Montana’s do-not-mail bill has been tabled in the judiciary committee at the sponsors’ request, DM News has learned.
The Montana Do-Not-Mail Act, HB 718, was introduced Feb. 15 by state Rep. Franke Wilmer, a Democrat. It was tabled Feb. 22.
Direct calls to the Ms. Wilmer were not returned.
The bill called for the establishment and administration by the state’s attorney general of a database containing a list of mailing addresses of residents who object to receiving solicitations. Also, four times a year the AG must obtain listings of Montana residents whose names and addresses are included on any national do-not-mail list and add those names and addresses to the state database.
If the bill became law, marketers would not be allowed to mail solicitations to those Montana residents on the list. If marketers did market to them, they would be required to pay a civil penalty of up to $5,000 for each violation.
The direct mail community is keeping a close eye on the rash of do-not-mail bills that have been introduced to state legislators this year in hopes that the passage of the bills is blocked.
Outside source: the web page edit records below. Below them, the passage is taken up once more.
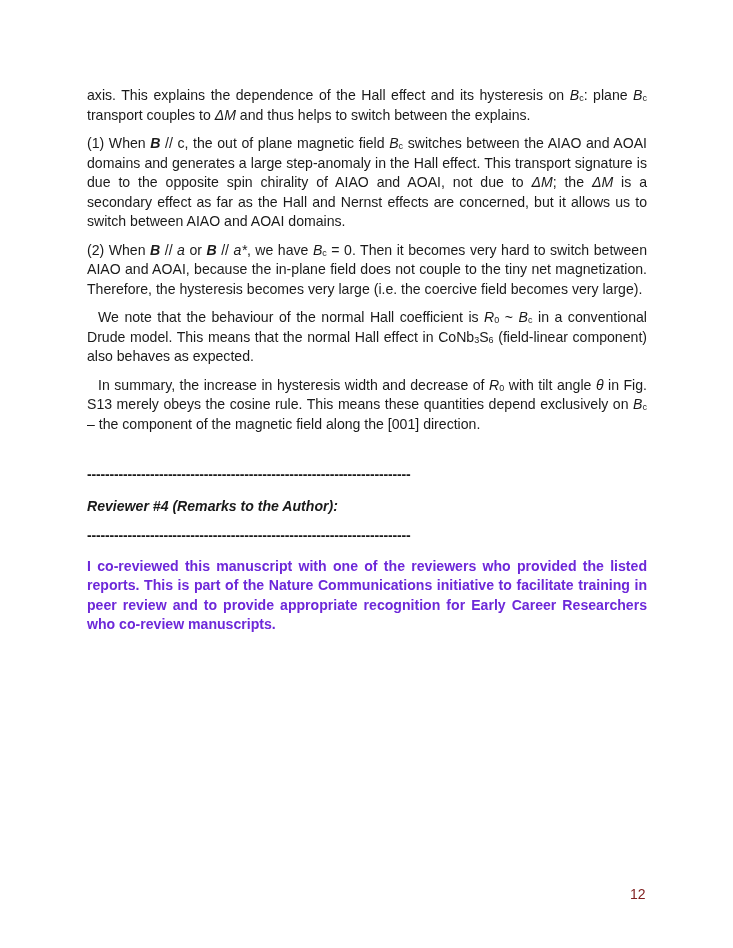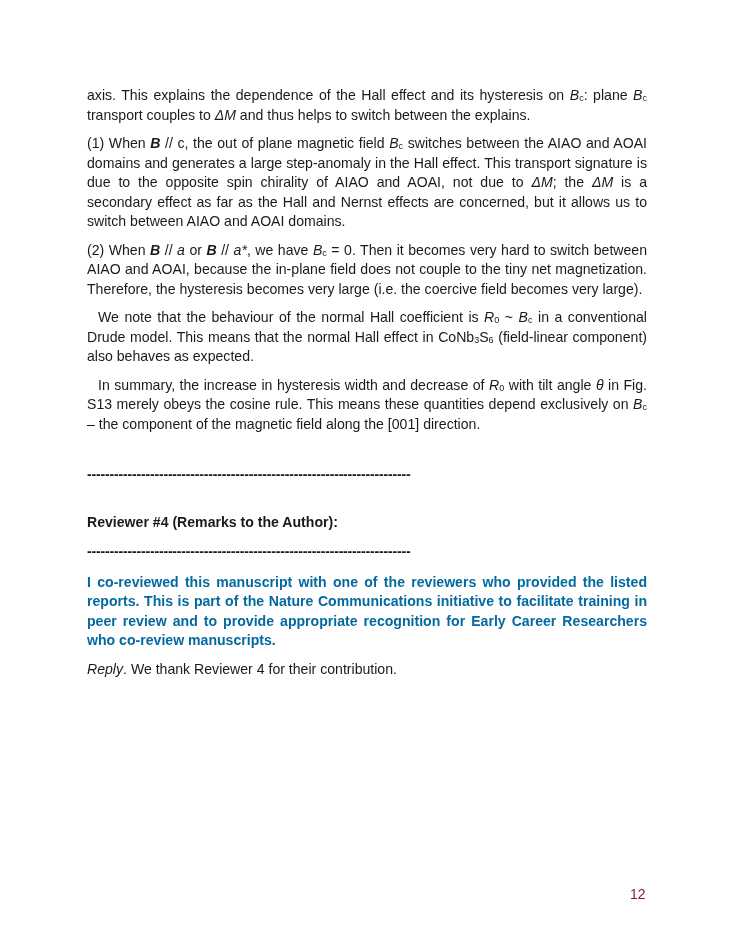--- a/index.html
+++ b/index.html
@@ -9,22 +9,22 @@
       font-family: "Liberation Sans", sans-serif;
       font-size: 14.1px; line-height: 19.5px; color: #1a1a1a;
     }
     p { margin: 0 0 9px 0; text-align: justify; }
     p.indent { text-indent: 11px; }
     .sub { font-size: 9px; vertical-align: -1px; line-height: 0; }
     .i { font-style: italic; }
     .bi { font-weight: bold; font-style: italic; }
     .sep { font-weight: bold; letter-spacing: -0.2px; margin: 0; white-space: nowrap; overflow: hidden; width: 340px; }
     .spacer-a { height: 22px; }
-    .heading { font-weight: bold; margin: 28px 0 10px 0; }
-    .bold-para { font-weight: bold; color: #0369a1; }
+    .heading { font-weight: bold; margin: 12px 0 10px 0; font-style: italic; }
+    .bold-para { font-weight: bold; color: #6d28d9; }
     .pagenum {
       position: absolute; left: 630px; top: 886px;
       font-family: "Liberation Sans", sans-serif; font-size: 14px; color: #7f1d1d;
     }
   </style>
 </head>
 <body>
 
 <div class="page">
 
@@ -42,17 +42,16 @@
   <div class="spacer-a"></div>
 
   <div class="sep">------------------------------------------------------------------------</div>
 
   <div class="heading">Reviewer #4 (Remarks to the Author):</div>
 
   <div class="sep" style="margin-bottom:11px;">------------------------------------------------------------------------</div>
 
   <p class="bold-para">I co-reviewed this manuscript with one of the reviewers who provided the listed reports. This is part of the Nature Communications initiative to facilitate training in peer review and to provide appropriate recognition for Early Career Researchers who co-review manuscripts.</p>
 
-  <p><span class="i">Reply</span><span>. We thank Reviewer 4 for their contribution.</span></p>
 
 </div>
 
 <div class="pagenum">12</div>
 
 </body></html>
As of Feb. 10, ten states introduced do-not-mail bills that include a do-not-mail registry similar to do-not-call legislation. As a result of today’s news, the number drops to nine. Those states are Connecticut, Colorado, Hawaii, New York, Maryland, Michigan, Missouri, Texas and Washington. In total, 12 bills have been filed in both the houses and senates of these states.
In some states, the do-not-mail registry would be set up and maintained by the state’s consumer protection board; in other states, they would be set up the attorney general. In most cases, marketers who mail solicitations to individuals on theses lists would have to pay fines of several thousand dollars per violation. In the case of Michigan, violations can result in up to six months in prison and a fine of up to $500. In all cases, nonprofits and politicians would be exempt. There would also be a business-relationship exemption.
Several other bills – in New York, Virginia, New Jersey and Washington – offer related measures including the creation of a do-not-mail registry of certain senior citizens and people with mental illness. Another would prohibit mailing credit card solicitations to people under the age of 21.